◆ WHAT TO PRODUCE
After the line containing "Totals | Greenlee: 1424 -> 1376", copy nothing more; up to and including it, copy every line of the listing exactly from the first, leaving out the pictures.

━━━ GIVEN INFORMATION

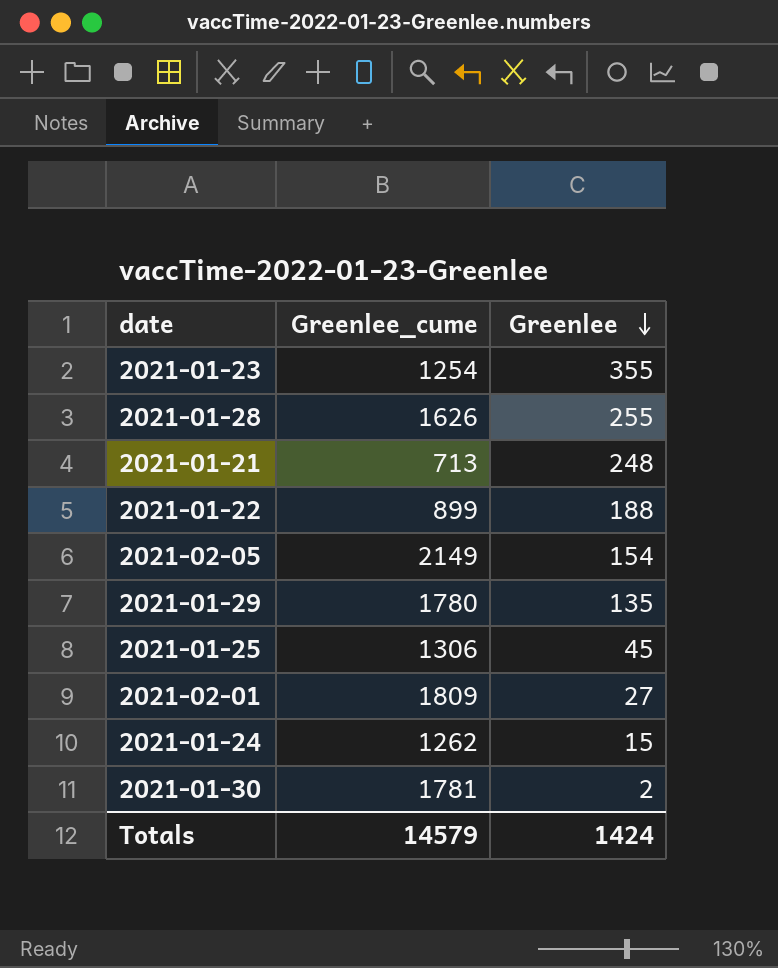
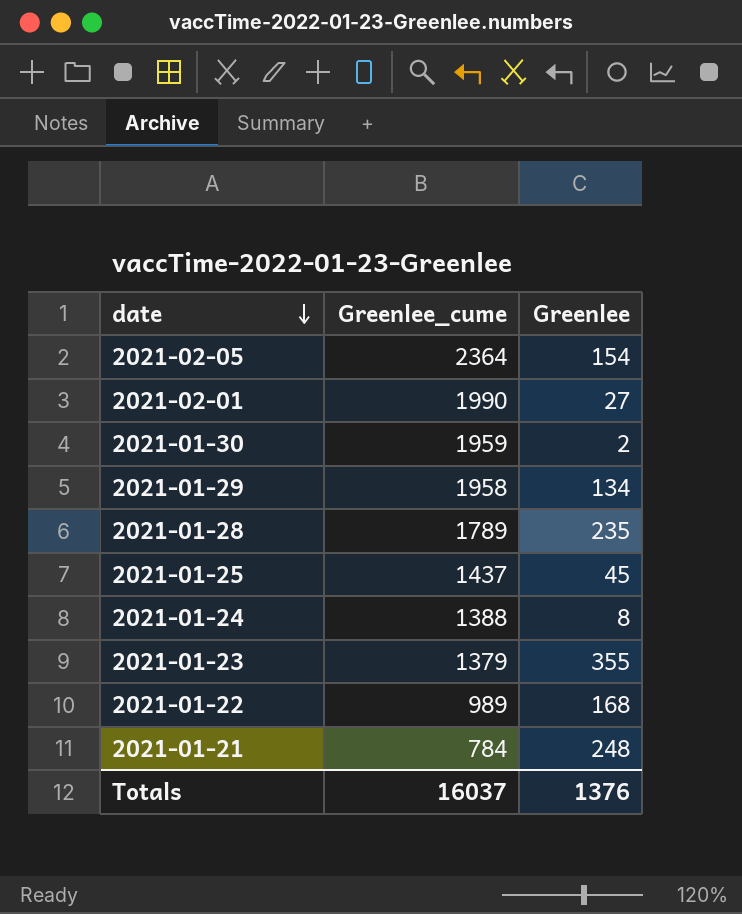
row order: Greenlee descending -> date descending
2021-02-05 | Greenlee_cume: 2149 -> 2364
2021-02-01 | Greenlee_cume: 1809 -> 1990
2021-01-30 | Greenlee_cume: 1781 -> 1959
2021-01-29 | Greenlee_cume: 1780 -> 1958
2021-01-29 | Greenlee: 135 -> 134
2021-01-28 | Greenlee_cume: 1626 -> 1789
2021-01-28 | Greenlee: 255 -> 235
2021-01-25 | Greenlee_cume: 1306 -> 1437
2021-01-24 | Greenlee_cume: 1262 -> 1388
2021-01-24 | Greenlee: 15 -> 8
2021-01-23 | Greenlee_cume: 1254 -> 1379
2021-01-22 | Greenlee_cume: 899 -> 989
2021-01-22 | Greenlee: 188 -> 168
2021-01-21 | Greenlee_cume: 713 -> 784
Totals | Greenlee_cume: 14579 -> 16037
Totals | Greenlee: 1424 -> 1376

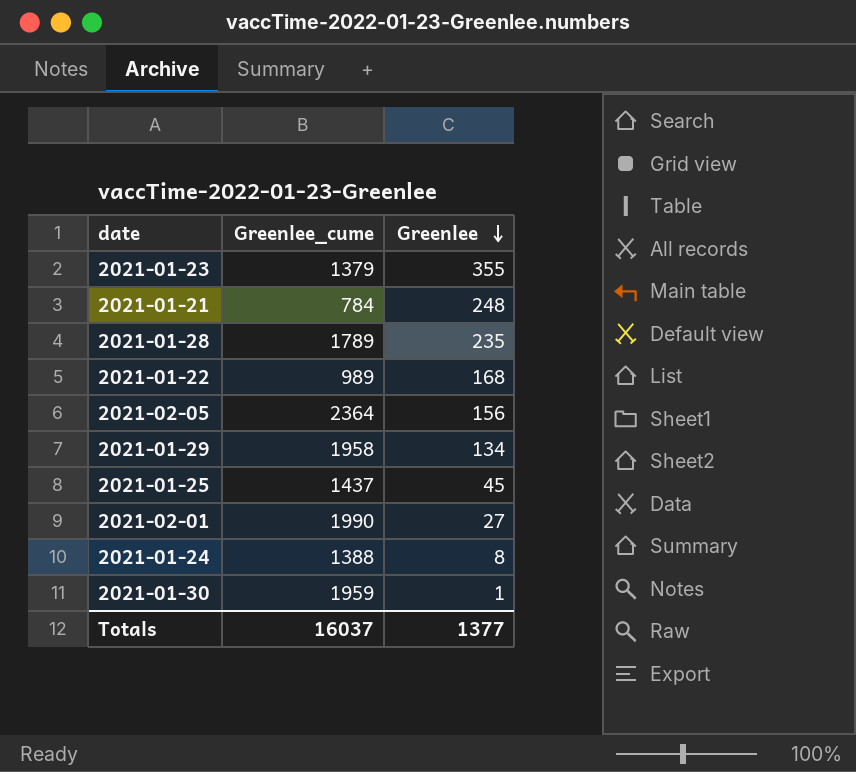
row order: date descending -> Greenlee descending
2021-02-05 | Greenlee: 154 -> 156
2021-01-30 | Greenlee: 2 -> 1
Totals | Greenlee: 1376 -> 1377

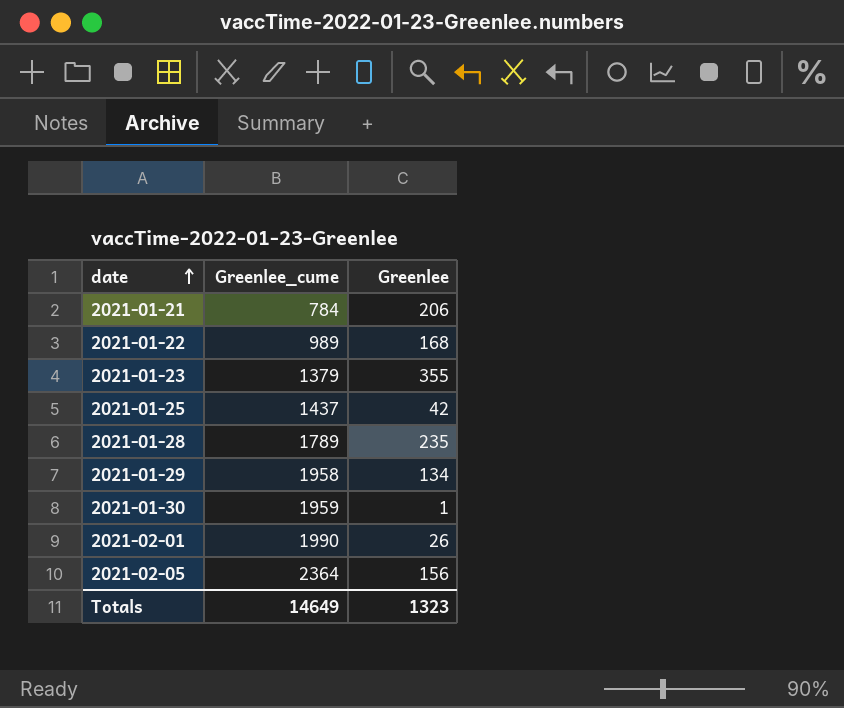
row order: Greenlee descending -> date ascending
row 2021-01-24: 1388 | 8 -> none
2021-01-21 | Greenlee: 248 -> 206
2021-01-25 | Greenlee: 45 -> 42
2021-02-01 | Greenlee: 27 -> 26
Totals | Greenlee_cume: 16037 -> 14649
Totals | Greenlee: 1377 -> 1323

━━━━━━

◆ ANSWER BELOW
row order: Greenlee descending -> date descending
2021-02-05 | Greenlee_cume: 2149 -> 2364
2021-02-01 | Greenlee_cume: 1809 -> 1990
2021-01-30 | Greenlee_cume: 1781 -> 1959
2021-01-29 | Greenlee_cume: 1780 -> 1958
2021-01-29 | Greenlee: 135 -> 134
2021-01-28 | Greenlee_cume: 1626 -> 1789
2021-01-28 | Greenlee: 255 -> 235
2021-01-25 | Greenlee_cume: 1306 -> 1437
2021-01-24 | Greenlee_cume: 1262 -> 1388
2021-01-24 | Greenlee: 15 -> 8
2021-01-23 | Greenlee_cume: 1254 -> 1379
2021-01-22 | Greenlee_cume: 899 -> 989
2021-01-22 | Greenlee: 188 -> 168
2021-01-21 | Greenlee_cume: 713 -> 784
Totals | Greenlee_cume: 14579 -> 16037
Totals | Greenlee: 1424 -> 1376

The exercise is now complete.